Southern Europeans arrived in Argentina and brought knowhow that saw winemaking expand rapidly in the late 1800s. Today, Mendoza is one of only nine cities worldwide that make up the Great Capitals of Wine network – the region boasts 800 wineries producing ten million hectolitres of wine annually. The climate is ideal for the vine, warm in the summer and not too cold in the winter (especially helpful during winter dormancy). But the semi-arid desert conditions mean that sophisticated irrigation systems are vital.

‘Save your best wine till last’ runs the saying, and this is no exception. For dessert (in my case cheese) we try the Single Vineyard Malbec 2007 and it does not disappoint. Gonzalo explains, “It’s from an old vineyard (planted in 1929) so we only make a certain number of bottles.” Christophe adds: “4,000bottles in the whole of Europe. It’s a complex wine, with plenty of body. “I wonder how they avoid being dropped into that rather large basket marked ‘New World’. Christophe says, “By talking about variety, by concentrating on the unique geographical location, by making it stand out by its flavours.”

Our long lunch ends rather abruptly since this has been a pre-theatre meal of sorts – we have a boat to catch for the 02 arena and a polo match. And that is where I meet the third of these winemakers, Nicolas Audebert, manager and winemaker for Cheval des Andes and Terrazas de los Andes. He left France for Argentina twelve years ago and has put down roots there. Next to oenology, polo is his favourite subject. “We have a polo pitch at the vineyards in Mendoza. I really love it.”
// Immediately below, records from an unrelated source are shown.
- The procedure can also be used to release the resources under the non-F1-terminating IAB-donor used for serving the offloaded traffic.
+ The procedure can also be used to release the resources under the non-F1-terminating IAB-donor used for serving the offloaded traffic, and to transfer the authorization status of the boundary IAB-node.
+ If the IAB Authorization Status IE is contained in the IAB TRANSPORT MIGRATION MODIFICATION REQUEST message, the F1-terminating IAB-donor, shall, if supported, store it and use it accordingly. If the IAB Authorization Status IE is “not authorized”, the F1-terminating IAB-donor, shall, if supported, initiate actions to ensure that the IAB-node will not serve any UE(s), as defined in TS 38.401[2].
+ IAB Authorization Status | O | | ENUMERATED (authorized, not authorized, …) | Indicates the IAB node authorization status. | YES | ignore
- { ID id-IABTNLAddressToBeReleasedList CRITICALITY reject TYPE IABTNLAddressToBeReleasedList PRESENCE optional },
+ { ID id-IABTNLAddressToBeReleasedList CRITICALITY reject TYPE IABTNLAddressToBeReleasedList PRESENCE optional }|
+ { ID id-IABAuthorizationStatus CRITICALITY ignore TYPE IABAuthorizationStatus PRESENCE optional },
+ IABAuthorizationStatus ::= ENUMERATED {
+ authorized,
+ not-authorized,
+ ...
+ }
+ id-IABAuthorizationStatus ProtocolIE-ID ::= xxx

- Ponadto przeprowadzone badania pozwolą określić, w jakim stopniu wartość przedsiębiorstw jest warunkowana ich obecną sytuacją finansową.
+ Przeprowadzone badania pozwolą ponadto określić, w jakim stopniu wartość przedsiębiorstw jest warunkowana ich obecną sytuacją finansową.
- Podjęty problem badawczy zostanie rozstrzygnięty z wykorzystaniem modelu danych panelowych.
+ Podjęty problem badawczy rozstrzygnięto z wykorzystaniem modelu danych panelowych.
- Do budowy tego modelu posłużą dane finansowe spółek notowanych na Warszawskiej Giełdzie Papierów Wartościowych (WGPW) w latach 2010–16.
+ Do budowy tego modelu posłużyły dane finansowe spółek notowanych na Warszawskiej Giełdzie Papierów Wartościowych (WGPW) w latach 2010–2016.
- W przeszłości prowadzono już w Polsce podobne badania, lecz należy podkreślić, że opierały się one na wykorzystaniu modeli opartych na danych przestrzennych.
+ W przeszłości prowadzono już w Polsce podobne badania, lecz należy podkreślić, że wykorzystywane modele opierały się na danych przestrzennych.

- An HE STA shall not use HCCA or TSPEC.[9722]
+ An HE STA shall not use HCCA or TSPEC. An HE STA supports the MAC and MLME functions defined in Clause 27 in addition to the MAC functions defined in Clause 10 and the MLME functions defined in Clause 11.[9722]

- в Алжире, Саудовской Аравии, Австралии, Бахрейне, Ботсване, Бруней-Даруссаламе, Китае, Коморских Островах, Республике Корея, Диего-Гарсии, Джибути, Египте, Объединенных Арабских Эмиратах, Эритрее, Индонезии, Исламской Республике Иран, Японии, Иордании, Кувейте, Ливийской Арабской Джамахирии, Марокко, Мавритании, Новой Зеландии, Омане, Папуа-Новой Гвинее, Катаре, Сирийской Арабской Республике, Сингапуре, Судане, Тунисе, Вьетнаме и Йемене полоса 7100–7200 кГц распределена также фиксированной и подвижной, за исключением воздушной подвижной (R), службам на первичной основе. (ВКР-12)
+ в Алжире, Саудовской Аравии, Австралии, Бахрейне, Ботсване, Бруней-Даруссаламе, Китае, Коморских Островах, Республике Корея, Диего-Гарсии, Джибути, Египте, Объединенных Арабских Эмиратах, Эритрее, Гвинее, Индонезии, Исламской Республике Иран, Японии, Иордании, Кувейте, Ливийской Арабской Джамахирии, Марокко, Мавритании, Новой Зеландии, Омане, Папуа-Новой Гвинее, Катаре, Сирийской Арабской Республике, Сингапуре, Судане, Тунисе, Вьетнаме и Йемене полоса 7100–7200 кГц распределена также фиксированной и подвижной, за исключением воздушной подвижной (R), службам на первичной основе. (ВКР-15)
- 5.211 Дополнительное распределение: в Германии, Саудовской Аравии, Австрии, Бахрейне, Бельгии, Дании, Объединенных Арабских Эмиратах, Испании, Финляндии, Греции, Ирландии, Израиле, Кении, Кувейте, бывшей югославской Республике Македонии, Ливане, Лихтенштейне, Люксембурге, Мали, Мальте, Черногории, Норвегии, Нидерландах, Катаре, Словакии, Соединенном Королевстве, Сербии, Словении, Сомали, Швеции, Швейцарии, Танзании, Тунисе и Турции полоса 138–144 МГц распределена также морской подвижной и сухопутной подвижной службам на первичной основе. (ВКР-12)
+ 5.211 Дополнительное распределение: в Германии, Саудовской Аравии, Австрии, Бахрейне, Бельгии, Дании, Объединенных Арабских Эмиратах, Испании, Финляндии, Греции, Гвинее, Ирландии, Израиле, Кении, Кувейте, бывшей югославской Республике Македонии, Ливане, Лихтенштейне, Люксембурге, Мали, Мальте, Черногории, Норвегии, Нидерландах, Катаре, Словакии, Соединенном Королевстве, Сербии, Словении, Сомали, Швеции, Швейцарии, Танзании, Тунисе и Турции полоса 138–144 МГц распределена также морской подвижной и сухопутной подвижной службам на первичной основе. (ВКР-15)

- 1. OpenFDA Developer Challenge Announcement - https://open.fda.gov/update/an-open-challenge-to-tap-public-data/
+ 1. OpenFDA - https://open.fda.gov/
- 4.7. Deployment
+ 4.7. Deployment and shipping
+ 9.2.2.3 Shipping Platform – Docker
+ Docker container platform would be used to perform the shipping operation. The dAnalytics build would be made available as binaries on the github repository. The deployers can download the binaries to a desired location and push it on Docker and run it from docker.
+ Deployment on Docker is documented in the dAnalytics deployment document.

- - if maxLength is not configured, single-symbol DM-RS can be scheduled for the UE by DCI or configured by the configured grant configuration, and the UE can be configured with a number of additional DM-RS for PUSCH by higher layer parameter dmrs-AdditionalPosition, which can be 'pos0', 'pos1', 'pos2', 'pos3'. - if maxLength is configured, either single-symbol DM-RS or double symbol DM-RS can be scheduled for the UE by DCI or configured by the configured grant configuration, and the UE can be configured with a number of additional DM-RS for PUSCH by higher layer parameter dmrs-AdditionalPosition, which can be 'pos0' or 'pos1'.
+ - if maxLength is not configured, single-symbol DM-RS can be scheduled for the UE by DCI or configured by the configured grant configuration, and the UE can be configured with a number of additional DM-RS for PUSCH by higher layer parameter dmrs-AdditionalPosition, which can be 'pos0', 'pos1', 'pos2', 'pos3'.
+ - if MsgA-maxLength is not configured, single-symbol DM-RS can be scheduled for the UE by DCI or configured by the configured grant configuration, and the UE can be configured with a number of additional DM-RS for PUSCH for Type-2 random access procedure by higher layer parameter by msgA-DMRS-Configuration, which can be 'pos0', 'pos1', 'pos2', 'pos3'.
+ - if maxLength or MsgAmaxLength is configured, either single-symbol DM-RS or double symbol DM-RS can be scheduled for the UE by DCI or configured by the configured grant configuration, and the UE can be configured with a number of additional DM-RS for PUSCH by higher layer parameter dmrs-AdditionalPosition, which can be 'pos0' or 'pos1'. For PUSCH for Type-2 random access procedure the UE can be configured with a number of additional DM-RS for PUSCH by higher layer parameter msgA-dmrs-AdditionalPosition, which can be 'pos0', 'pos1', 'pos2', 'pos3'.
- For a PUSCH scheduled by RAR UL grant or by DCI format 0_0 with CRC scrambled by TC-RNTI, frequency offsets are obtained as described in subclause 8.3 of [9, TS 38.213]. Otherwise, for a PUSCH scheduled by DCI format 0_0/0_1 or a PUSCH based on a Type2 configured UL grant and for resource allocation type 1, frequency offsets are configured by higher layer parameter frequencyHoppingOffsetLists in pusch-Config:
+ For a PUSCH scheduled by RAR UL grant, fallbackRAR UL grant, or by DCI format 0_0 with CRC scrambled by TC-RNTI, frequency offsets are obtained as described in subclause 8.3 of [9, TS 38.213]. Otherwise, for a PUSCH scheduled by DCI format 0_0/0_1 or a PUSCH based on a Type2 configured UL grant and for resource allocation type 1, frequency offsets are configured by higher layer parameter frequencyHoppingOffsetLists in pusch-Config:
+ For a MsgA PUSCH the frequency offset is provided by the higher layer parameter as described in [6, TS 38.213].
In between explaining all about ‘chukkas’ and mallets and pony changeovers, he sketches in my notepad a topographical view of what makes Mendoza’s geographical location so important. It’s a flatline rising dramatically when it suddenly becomes the Andes. “Where we are is important because of the two oceans. The Atlantic feeds colder air from the east and the Andes provide a block for air that might be too warm from the Pacific, stops us from overheating – but we still get the benefit from the Pacific as its air comes over and through the mountains. It’s the bioceanic corridor.”

I watch the polo and listen to the thunder of the hooves and the thwack of mallet on ball and wonder what those gauchos of old would think of all this. They roamed the pampa, content with their simple recado, which acted as both saddle on horseback and blanket at nighttime as they slept beneath the stars. As it still is for many Argentinians, the gaucho’s drink of choice was maté, an infusion made by steeping dried leaves of the yerba mate plant in hot water but I’d like to think he would not say ‘¡No, gracias!’ to a glass of Malbec.